TASK OBJECTIVE:
Leaving the pictures aside, restate all of the data exactly.

PROVIDED MATERIAL:
· · · · · · ·

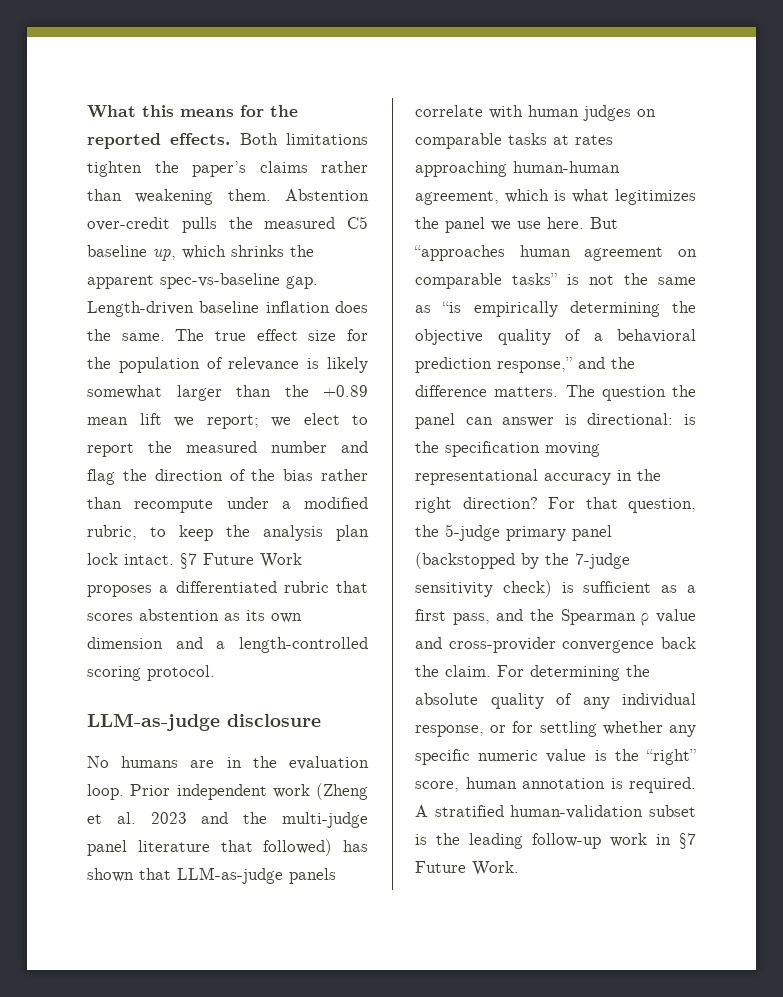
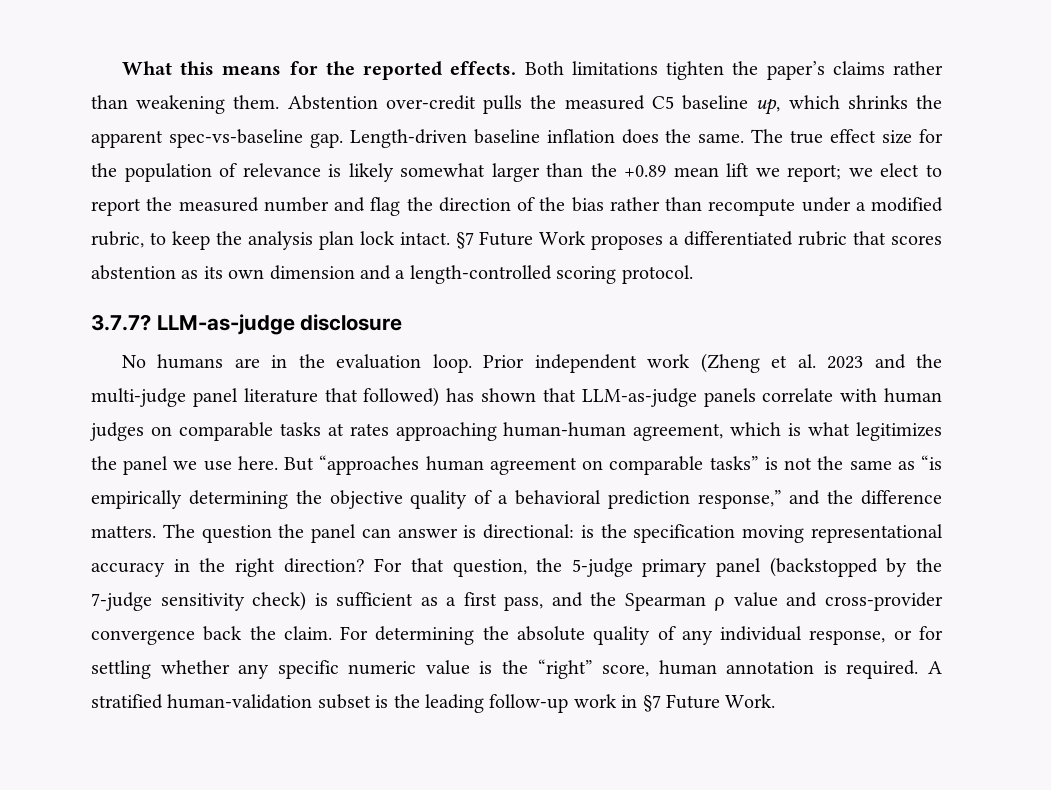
+ 3.7.7?

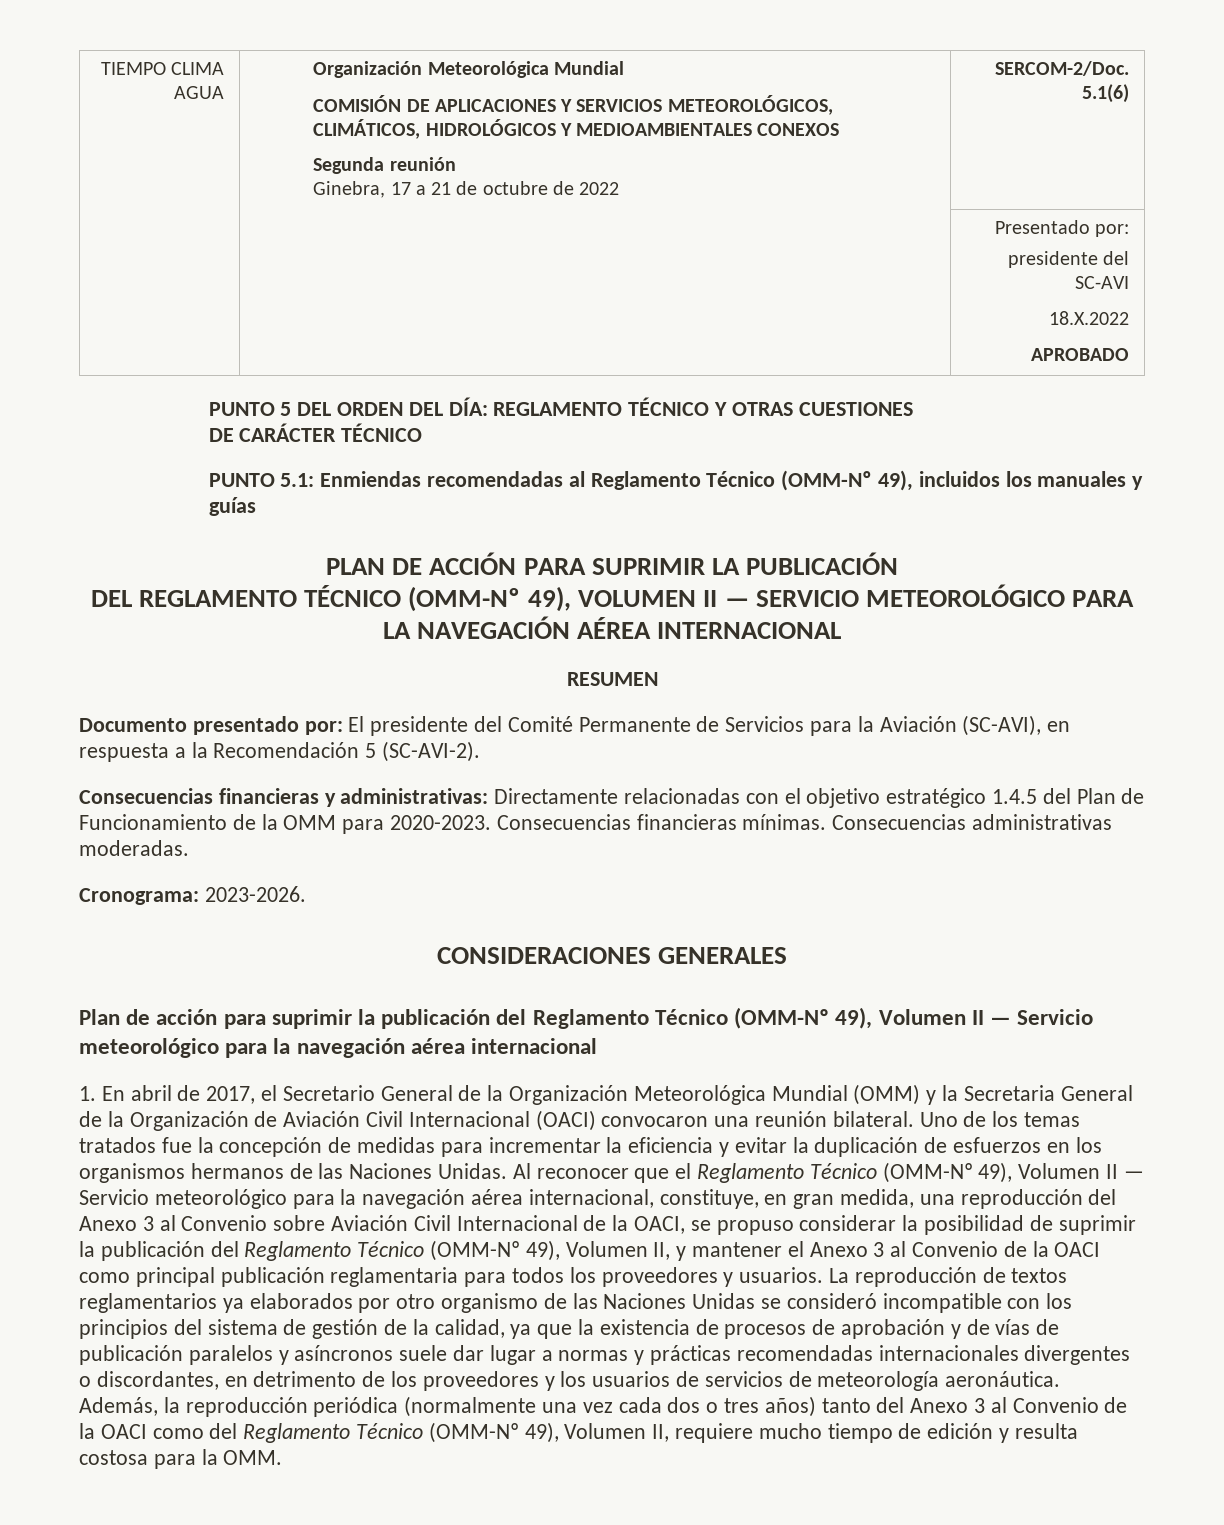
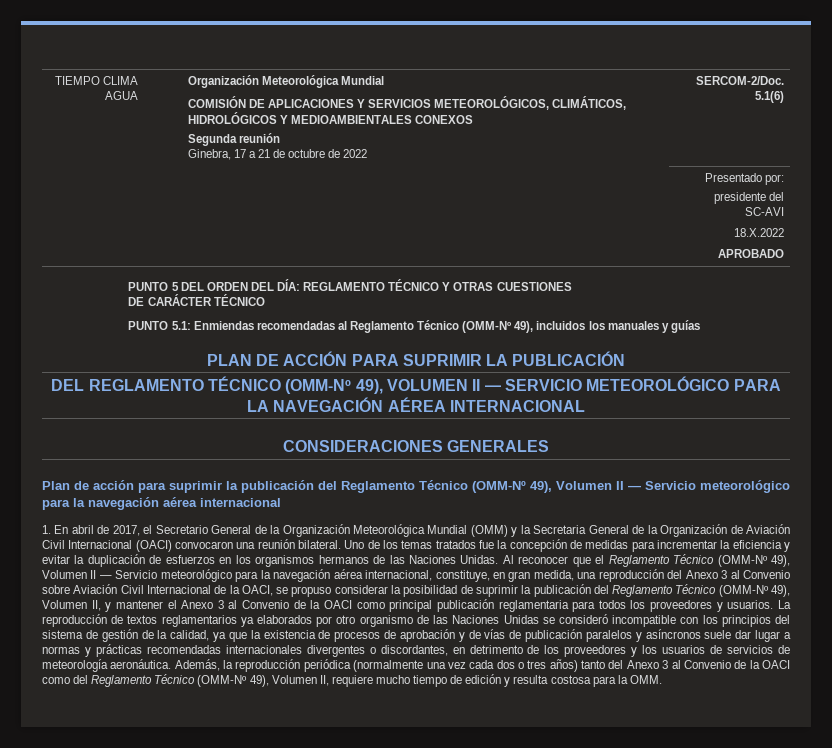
- RESUMEN
- Documento presentado por: El presidente del Comité Permanente de Servicios para la Aviación (SC-AVI), en respuesta a la Recomendación 5 (SC-AVI-2).
- Consecuencias financieras y administrativas: Directamente relacionadas con el objetivo estratégico 1.4.5 del Plan de Funcionamiento de la OMM para 2020-2023. Consecuencias financieras mínimas. Consecuencias administrativas moderadas.
- Cronograma: 2023-2026.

· · · · · · ·

EXERCISE OUTPUT:
+ 3.7.7?

- RESUMEN
- Documento presentado por: El presidente del Comité Permanente de Servicios para la Aviación (SC-AVI), en respuesta a la Recomendación 5 (SC-AVI-2).
- Consecuencias financieras y administrativas: Directamente relacionadas con el objetivo estratégico 1.4.5 del Plan de Funcionamiento de la OMM para 2020-2023. Consecuencias financieras mínimas. Consecuencias administrativas moderadas.
- Cronograma: 2023-2026.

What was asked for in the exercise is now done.